- Aim of the task: Check each line of the listing for the string "nationality". Copy those where it appears.
────────────────
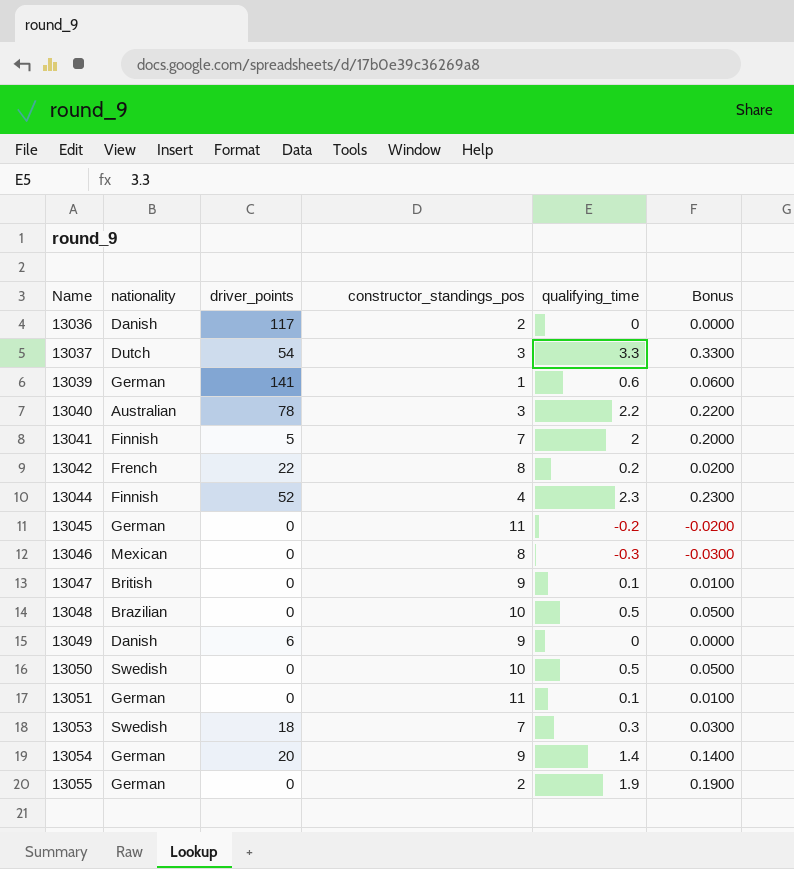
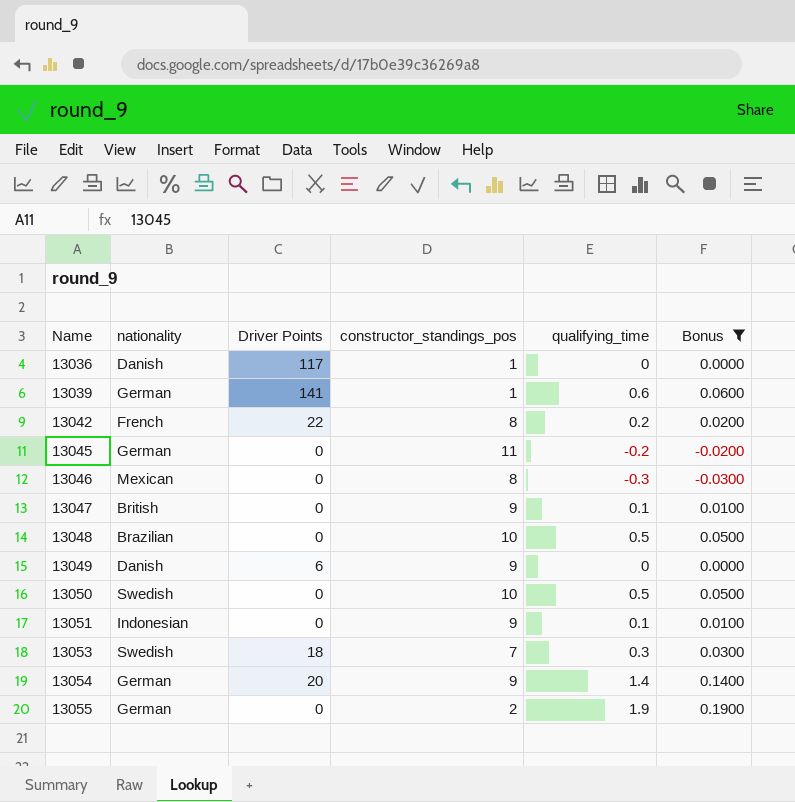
filter: none -> Bonus <= 0.1900
column name: driver_points -> Driver Points
13036 | constructor_standings_pos: 2 -> 1
13051 | nationality: German -> Indonesian
13051 | constructor_standings_pos: 11 -> 9

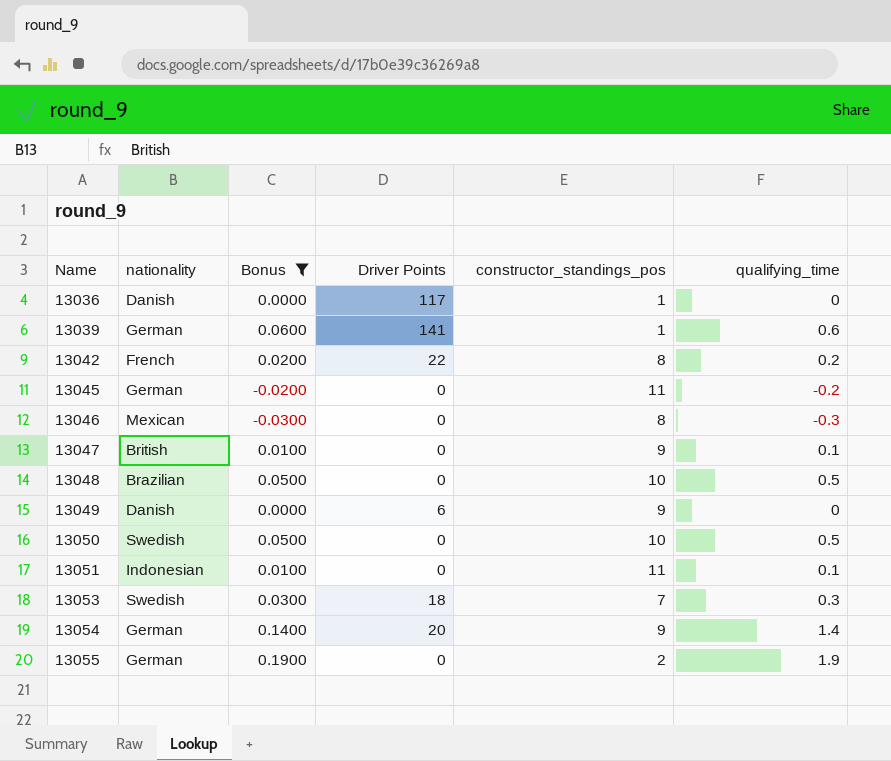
column Bonus | position: 6 -> 3
13051 | constructor_standings_pos: 9 -> 11

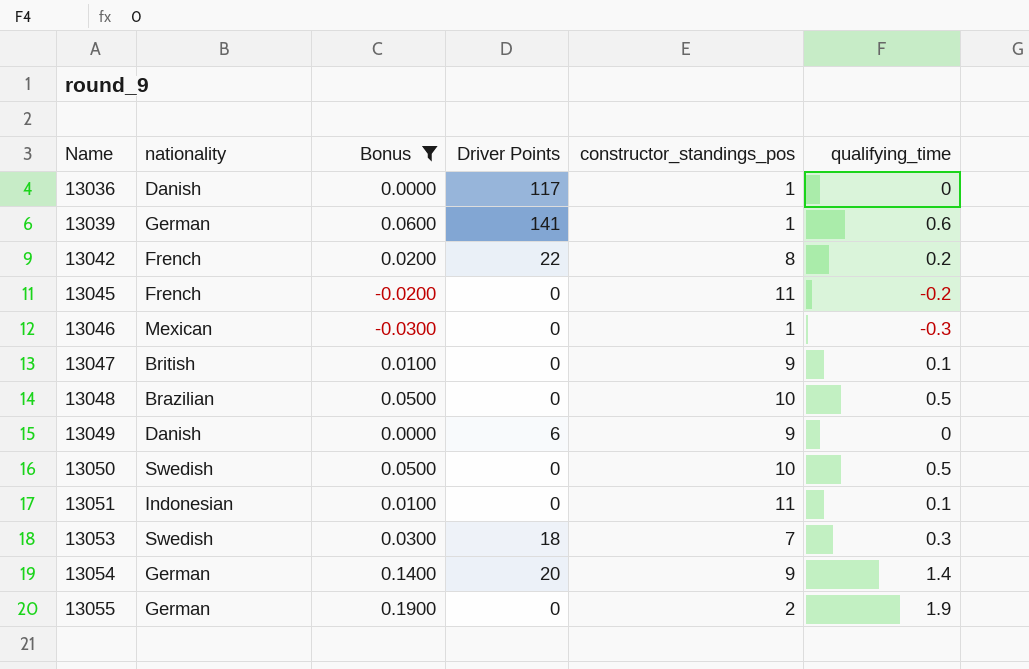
13045 | nationality: German -> French
13046 | constructor_standings_pos: 8 -> 1

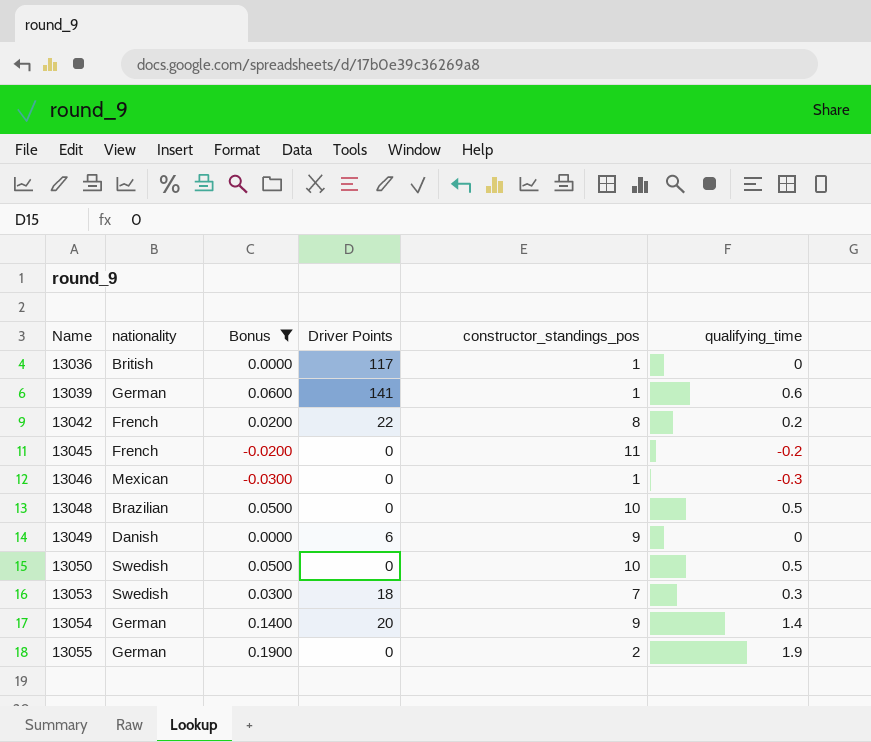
row 13047: British | 0.0100 | 0 | 9 | 0.1 -> none
row 13051: Indonesian | 0.0100 | 0 | 11 | 0.1 -> none
13036 | nationality: Danish -> British

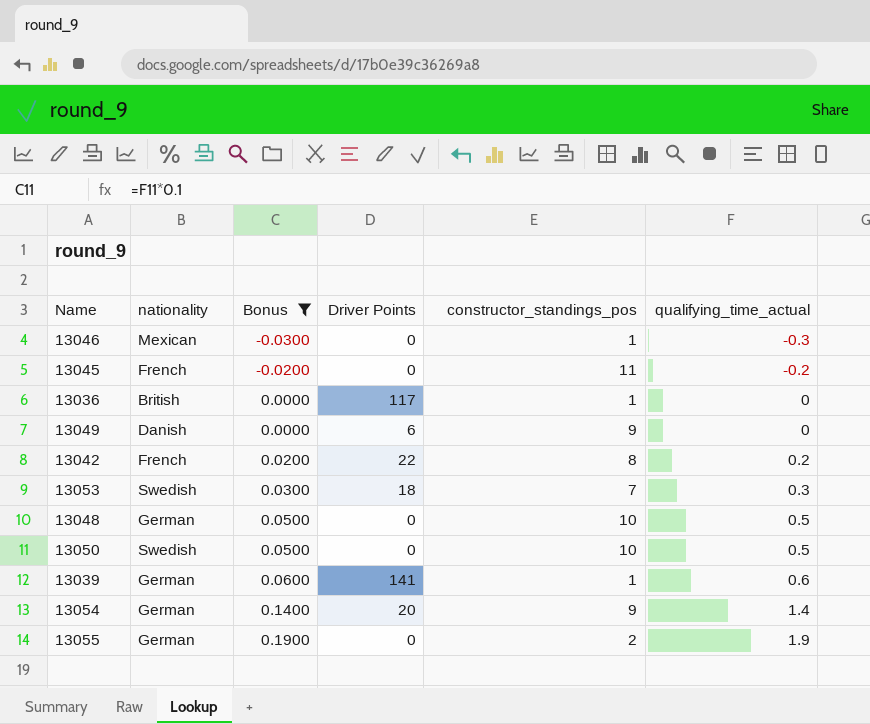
row order: Name ascending -> Bonus ascending
column name: qualifying_time -> qualifying_time_actual
13048 | nationality: Brazilian -> German

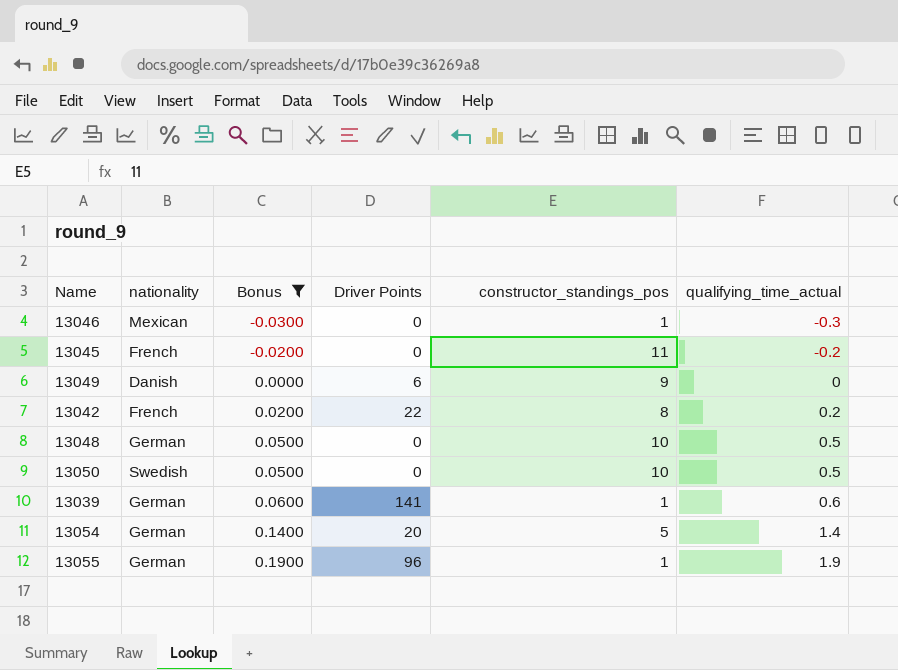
row 13036: British | 0.0000 | 117 | 1 | 0 -> none
row 13053: Swedish | 0.0300 | 18 | 7 | 0.3 -> none
13054 | constructor_standings_pos: 9 -> 5
13055 | Driver Points: 0 -> 96
13055 | constructor_standings_pos: 2 -> 1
────────────────
- Result:
13051 | nationality: German -> Indonesian
13045 | nationality: German -> French
13036 | nationality: Danish -> British
13048 | nationality: Brazilian -> German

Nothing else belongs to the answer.